===== SUPPLIED MATERIAL
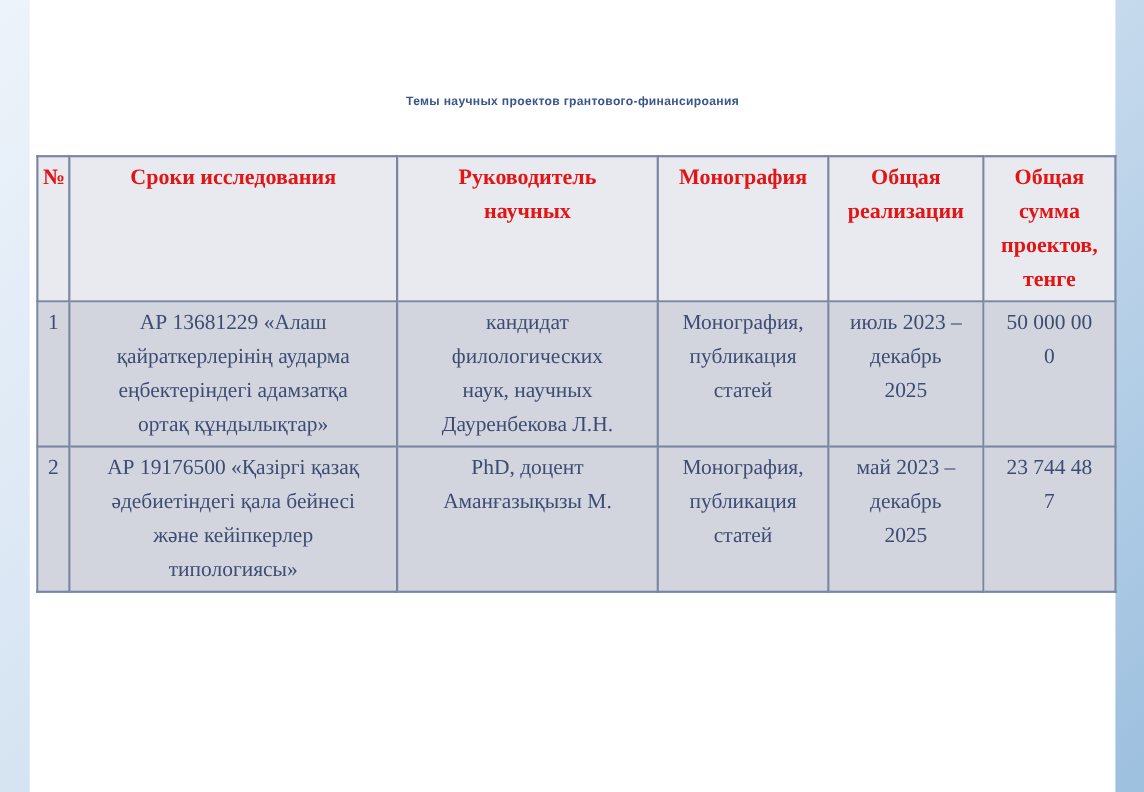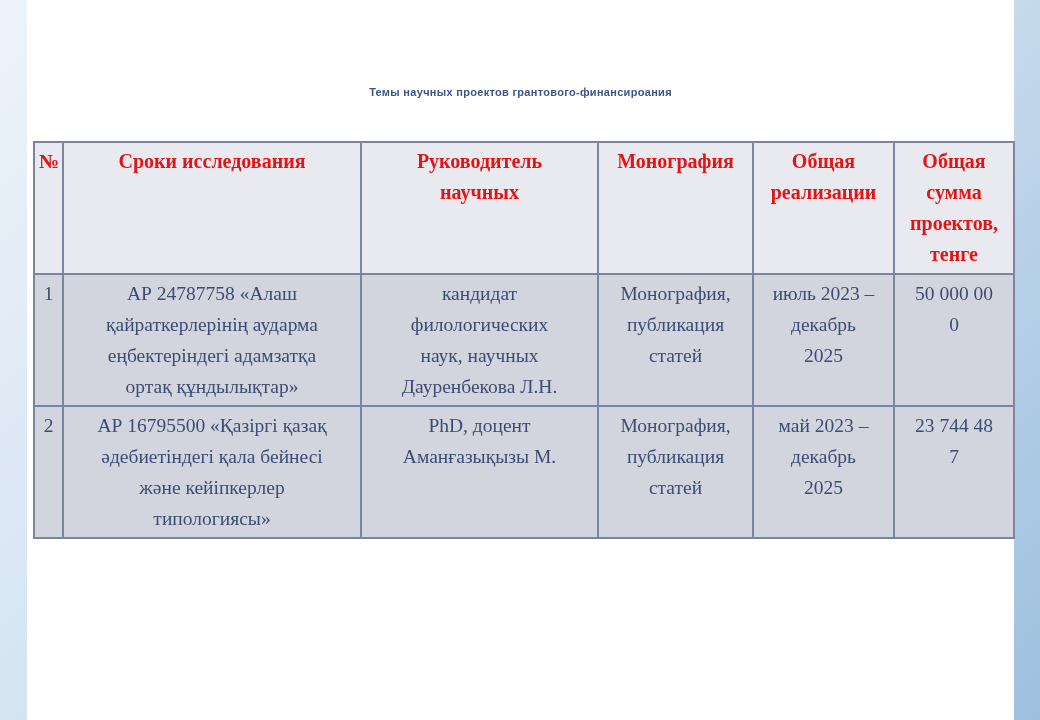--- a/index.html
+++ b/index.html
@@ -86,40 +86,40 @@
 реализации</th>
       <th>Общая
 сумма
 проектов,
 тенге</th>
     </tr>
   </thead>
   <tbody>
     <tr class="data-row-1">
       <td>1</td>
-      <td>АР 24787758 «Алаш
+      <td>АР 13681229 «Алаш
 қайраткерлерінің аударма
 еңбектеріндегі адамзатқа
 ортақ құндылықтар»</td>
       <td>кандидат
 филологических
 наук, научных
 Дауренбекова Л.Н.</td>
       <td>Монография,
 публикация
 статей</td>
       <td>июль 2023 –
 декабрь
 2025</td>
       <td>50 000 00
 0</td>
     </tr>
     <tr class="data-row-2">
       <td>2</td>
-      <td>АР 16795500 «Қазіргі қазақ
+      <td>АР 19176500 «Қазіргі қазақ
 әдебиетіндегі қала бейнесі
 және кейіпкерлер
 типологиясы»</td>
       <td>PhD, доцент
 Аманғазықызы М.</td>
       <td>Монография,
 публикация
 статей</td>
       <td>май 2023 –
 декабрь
==========
===== SUPPLIED MATERIAL
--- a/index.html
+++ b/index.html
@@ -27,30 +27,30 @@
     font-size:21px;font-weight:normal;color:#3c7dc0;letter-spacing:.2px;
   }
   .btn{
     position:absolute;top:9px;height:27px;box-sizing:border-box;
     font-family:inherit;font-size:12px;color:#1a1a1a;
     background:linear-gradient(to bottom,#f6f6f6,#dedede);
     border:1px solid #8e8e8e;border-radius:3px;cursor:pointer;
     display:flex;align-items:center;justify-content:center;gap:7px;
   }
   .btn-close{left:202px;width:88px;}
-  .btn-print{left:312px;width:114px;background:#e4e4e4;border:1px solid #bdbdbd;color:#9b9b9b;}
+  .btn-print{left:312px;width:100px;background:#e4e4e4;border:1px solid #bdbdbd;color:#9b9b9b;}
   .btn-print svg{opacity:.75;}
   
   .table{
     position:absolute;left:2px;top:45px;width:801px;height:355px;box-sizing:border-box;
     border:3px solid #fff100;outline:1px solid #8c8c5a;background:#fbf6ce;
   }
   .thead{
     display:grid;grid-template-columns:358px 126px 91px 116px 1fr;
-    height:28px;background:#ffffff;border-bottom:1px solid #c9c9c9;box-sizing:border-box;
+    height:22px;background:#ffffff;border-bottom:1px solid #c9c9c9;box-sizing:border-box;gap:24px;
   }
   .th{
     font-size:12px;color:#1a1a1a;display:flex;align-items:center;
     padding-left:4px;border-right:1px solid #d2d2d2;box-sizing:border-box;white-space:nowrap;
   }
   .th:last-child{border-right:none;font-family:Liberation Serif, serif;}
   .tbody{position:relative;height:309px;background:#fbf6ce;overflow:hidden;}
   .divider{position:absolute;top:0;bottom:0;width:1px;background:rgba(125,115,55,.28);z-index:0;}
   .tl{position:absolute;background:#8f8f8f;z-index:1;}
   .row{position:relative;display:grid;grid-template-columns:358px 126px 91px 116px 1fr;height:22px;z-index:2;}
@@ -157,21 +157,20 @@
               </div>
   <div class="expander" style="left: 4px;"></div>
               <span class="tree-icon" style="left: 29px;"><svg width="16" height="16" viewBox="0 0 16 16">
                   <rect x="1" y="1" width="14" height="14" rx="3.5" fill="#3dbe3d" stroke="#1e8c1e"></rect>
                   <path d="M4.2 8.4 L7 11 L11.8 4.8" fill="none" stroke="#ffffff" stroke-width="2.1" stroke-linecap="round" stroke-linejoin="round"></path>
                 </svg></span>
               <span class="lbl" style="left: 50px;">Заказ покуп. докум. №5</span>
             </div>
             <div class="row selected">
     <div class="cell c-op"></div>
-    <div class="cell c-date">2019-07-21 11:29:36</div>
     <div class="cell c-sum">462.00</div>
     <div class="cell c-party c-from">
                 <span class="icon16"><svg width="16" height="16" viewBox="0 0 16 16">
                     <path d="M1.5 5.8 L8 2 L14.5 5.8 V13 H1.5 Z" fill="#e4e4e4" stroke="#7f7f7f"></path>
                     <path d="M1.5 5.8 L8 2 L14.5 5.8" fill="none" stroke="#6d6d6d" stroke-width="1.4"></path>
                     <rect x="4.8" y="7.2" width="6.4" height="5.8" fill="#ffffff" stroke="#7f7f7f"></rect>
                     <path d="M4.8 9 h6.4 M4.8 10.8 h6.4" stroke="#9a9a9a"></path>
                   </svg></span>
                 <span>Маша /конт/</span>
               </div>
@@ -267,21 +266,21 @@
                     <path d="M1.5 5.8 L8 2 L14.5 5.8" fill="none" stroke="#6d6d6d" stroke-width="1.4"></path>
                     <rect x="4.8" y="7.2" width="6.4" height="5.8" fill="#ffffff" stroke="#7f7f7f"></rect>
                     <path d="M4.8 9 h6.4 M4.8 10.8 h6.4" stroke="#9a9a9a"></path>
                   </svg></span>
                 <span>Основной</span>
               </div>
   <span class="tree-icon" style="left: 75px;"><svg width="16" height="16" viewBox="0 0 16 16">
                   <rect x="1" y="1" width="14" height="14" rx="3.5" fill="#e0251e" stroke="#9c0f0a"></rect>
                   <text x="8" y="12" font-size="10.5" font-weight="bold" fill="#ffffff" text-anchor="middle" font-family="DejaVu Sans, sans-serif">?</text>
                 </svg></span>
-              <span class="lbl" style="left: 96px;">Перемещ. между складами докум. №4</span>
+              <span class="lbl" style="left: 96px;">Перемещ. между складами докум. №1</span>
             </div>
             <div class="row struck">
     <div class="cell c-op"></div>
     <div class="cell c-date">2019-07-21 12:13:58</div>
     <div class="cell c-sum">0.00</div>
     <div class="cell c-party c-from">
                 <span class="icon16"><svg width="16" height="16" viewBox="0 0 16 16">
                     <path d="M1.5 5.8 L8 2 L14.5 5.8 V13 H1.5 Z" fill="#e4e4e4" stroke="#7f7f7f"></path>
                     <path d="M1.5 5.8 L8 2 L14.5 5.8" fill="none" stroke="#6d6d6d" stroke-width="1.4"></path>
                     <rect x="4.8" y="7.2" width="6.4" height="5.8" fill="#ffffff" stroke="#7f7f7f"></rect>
==========
On how many lines of the data does "Алаш" appear? Give only that number.

2